ECONOMY

Strategy focuses on debt sustainability

Greece’s state debt amounted to 174.1 percent of gross domestic product in the first quarter of 2014 according to data released on Tuesday by Eurostat. Greece has the highest debt as a percentage of GDP in the 28-member European Union and its level highlights the need for an intervention to lighten it further.

However, what increasingly more people are arguing is that the size of the debt is not Greece’s biggest problem. What everyone should focus on now, they say, is how the Greek debt can be made sustainable – i.e. how to ensure that it will be serviced without a problem – and not whether it will undergo another haircut but without the certainty of its repayment.

This is the thinking of the Finance Ministry, which it has systematically promoted over the last year or so. It also mirrors the view of the European Stability Mechanism (ESM), which now holds the lion’s share of Greek debt. ESM head Klaus Regling said during his recent visit to Athens that no one should be concerned about the size of the Greek debt, stressing that what is paramount is the need to ensure its servicing and not a possible need for a new reduction. He added that Europe is not discussing another haircut.

At the end of 2013 – and the same holds true for the first quarter of this year – some 75 percent of Greece’s state debt was in the form of loans from the eurozone and the International Monetary Fund. After the completion of the PSI debt restructuring and the bond buyback program, the share of debt remaining in private hands has dropped to no more than 25 percent. This has brought the risk of a new restructuring close to zero.

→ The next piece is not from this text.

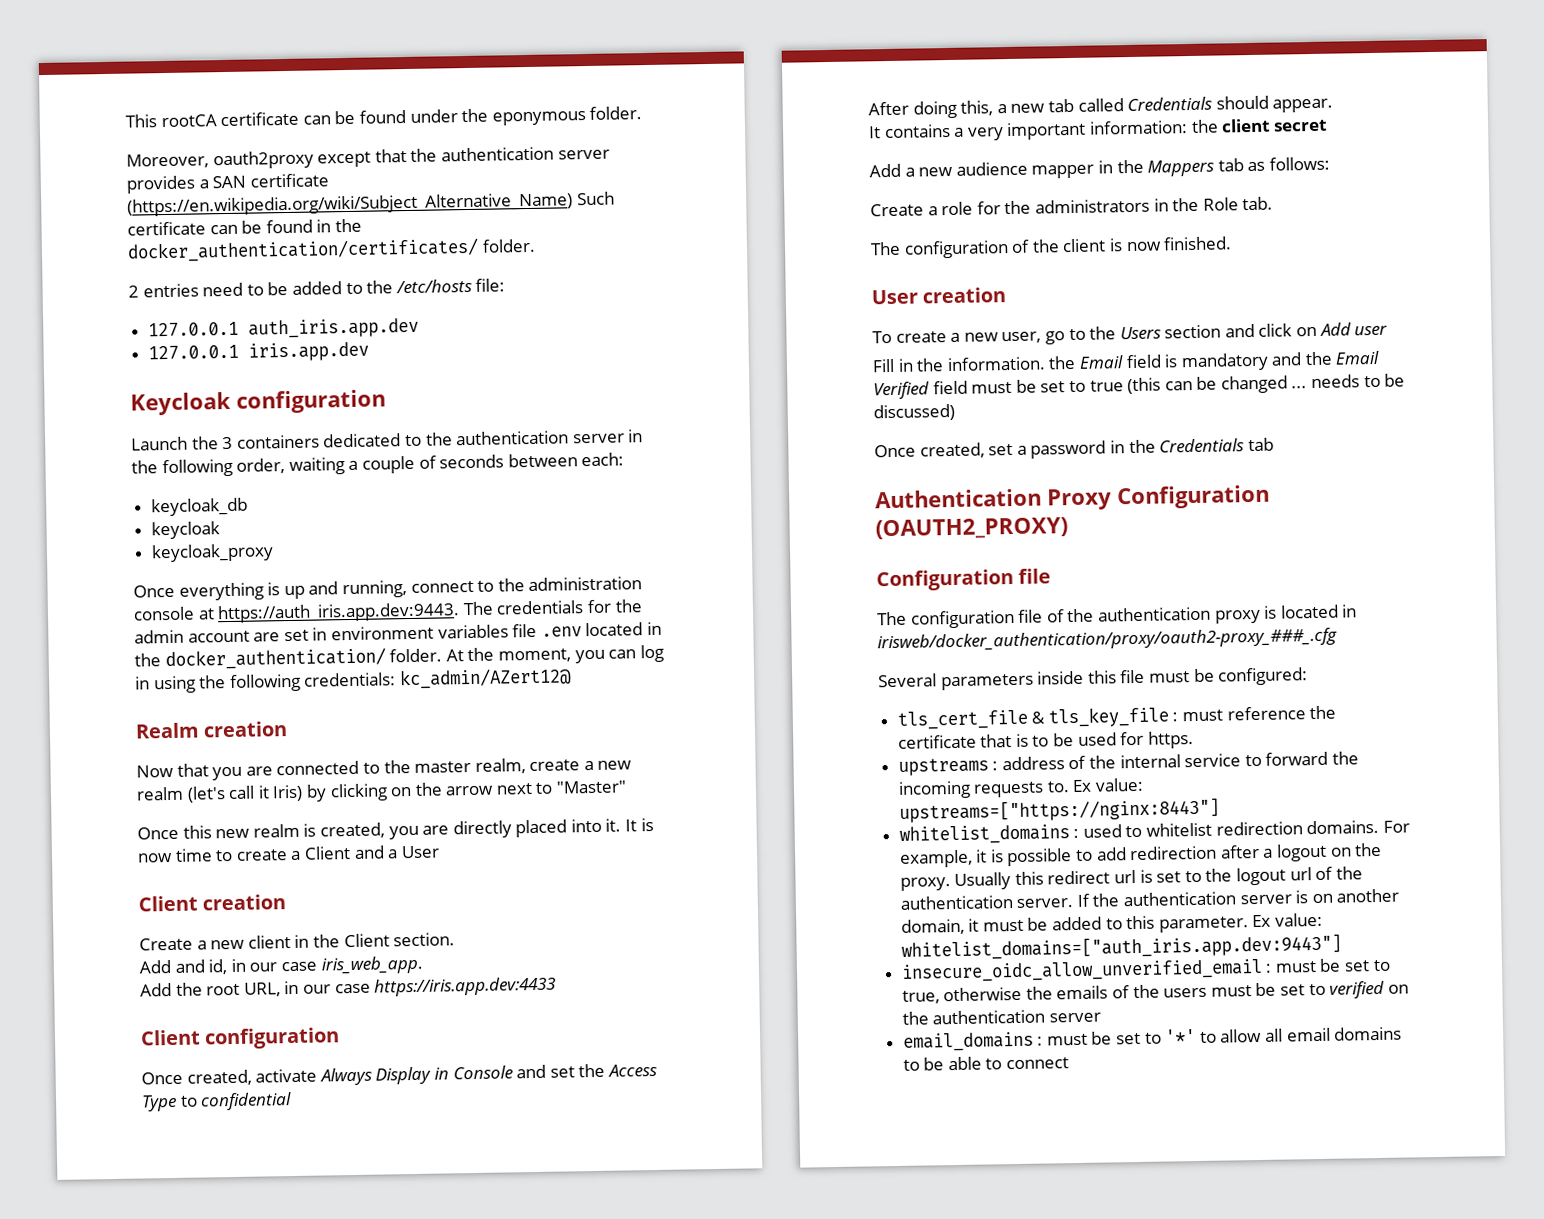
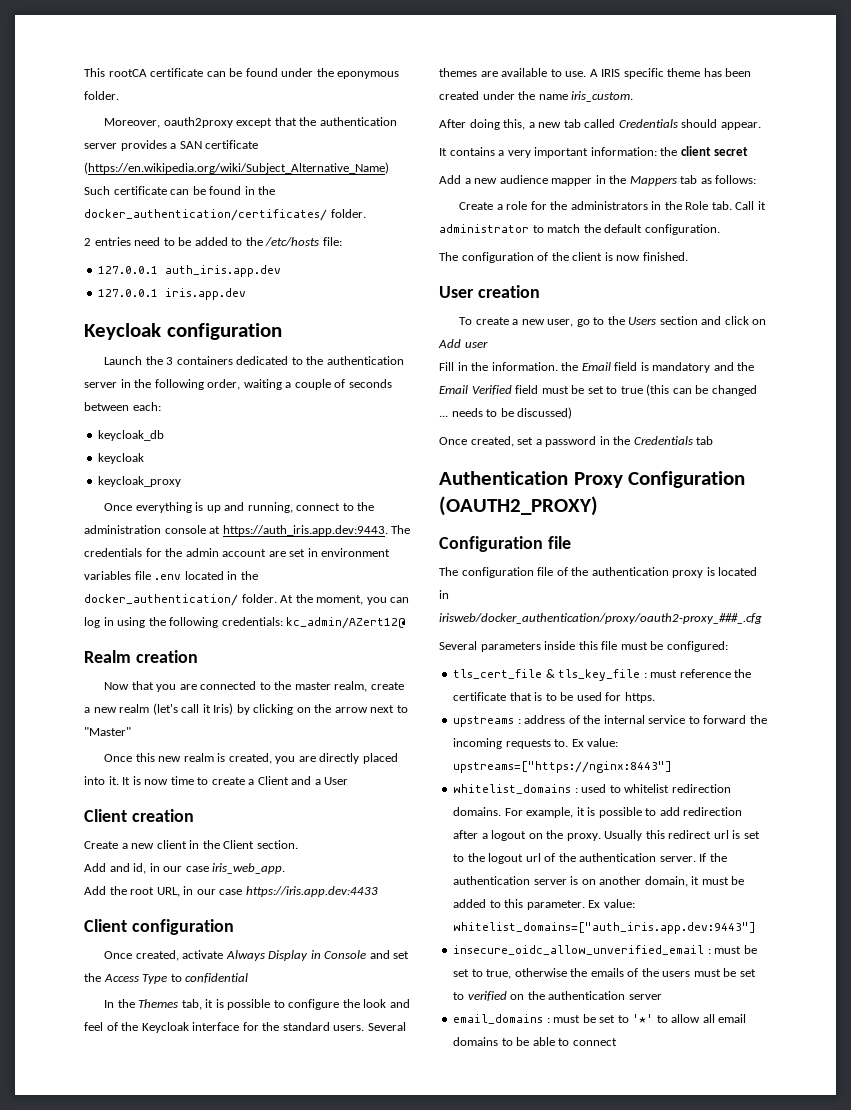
(293, 1101) none -> [104,999,410,1010] [84,1022,406,1033] [439,68,752,79] [439,91,634,102] // In the Themes tab, it is possible to configure the look and feel of the Keycloak interface for the standard users. Several themes are available to use. A IRIS specific theme has been created under the name iris_custom.
(1274, 203) none -> [735,201,766,210] [439,224,720,235] Call it administrator to match the default configuration.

In this context there are two main solutions currently being examined in a bid to make the debt sustainable. The first concerns the extension of the maturity period for loans from the eurozone to 50 years, while the second provides for turning the interest rates of the loans of the first bailout agreement in 2010 from floating to fixed, as this would secure Athens a significant reduction in its future expenditure on interest that Greece will have to cover to the countries of the eurozone. The latter, however, appears difficult for the eurozone to accept.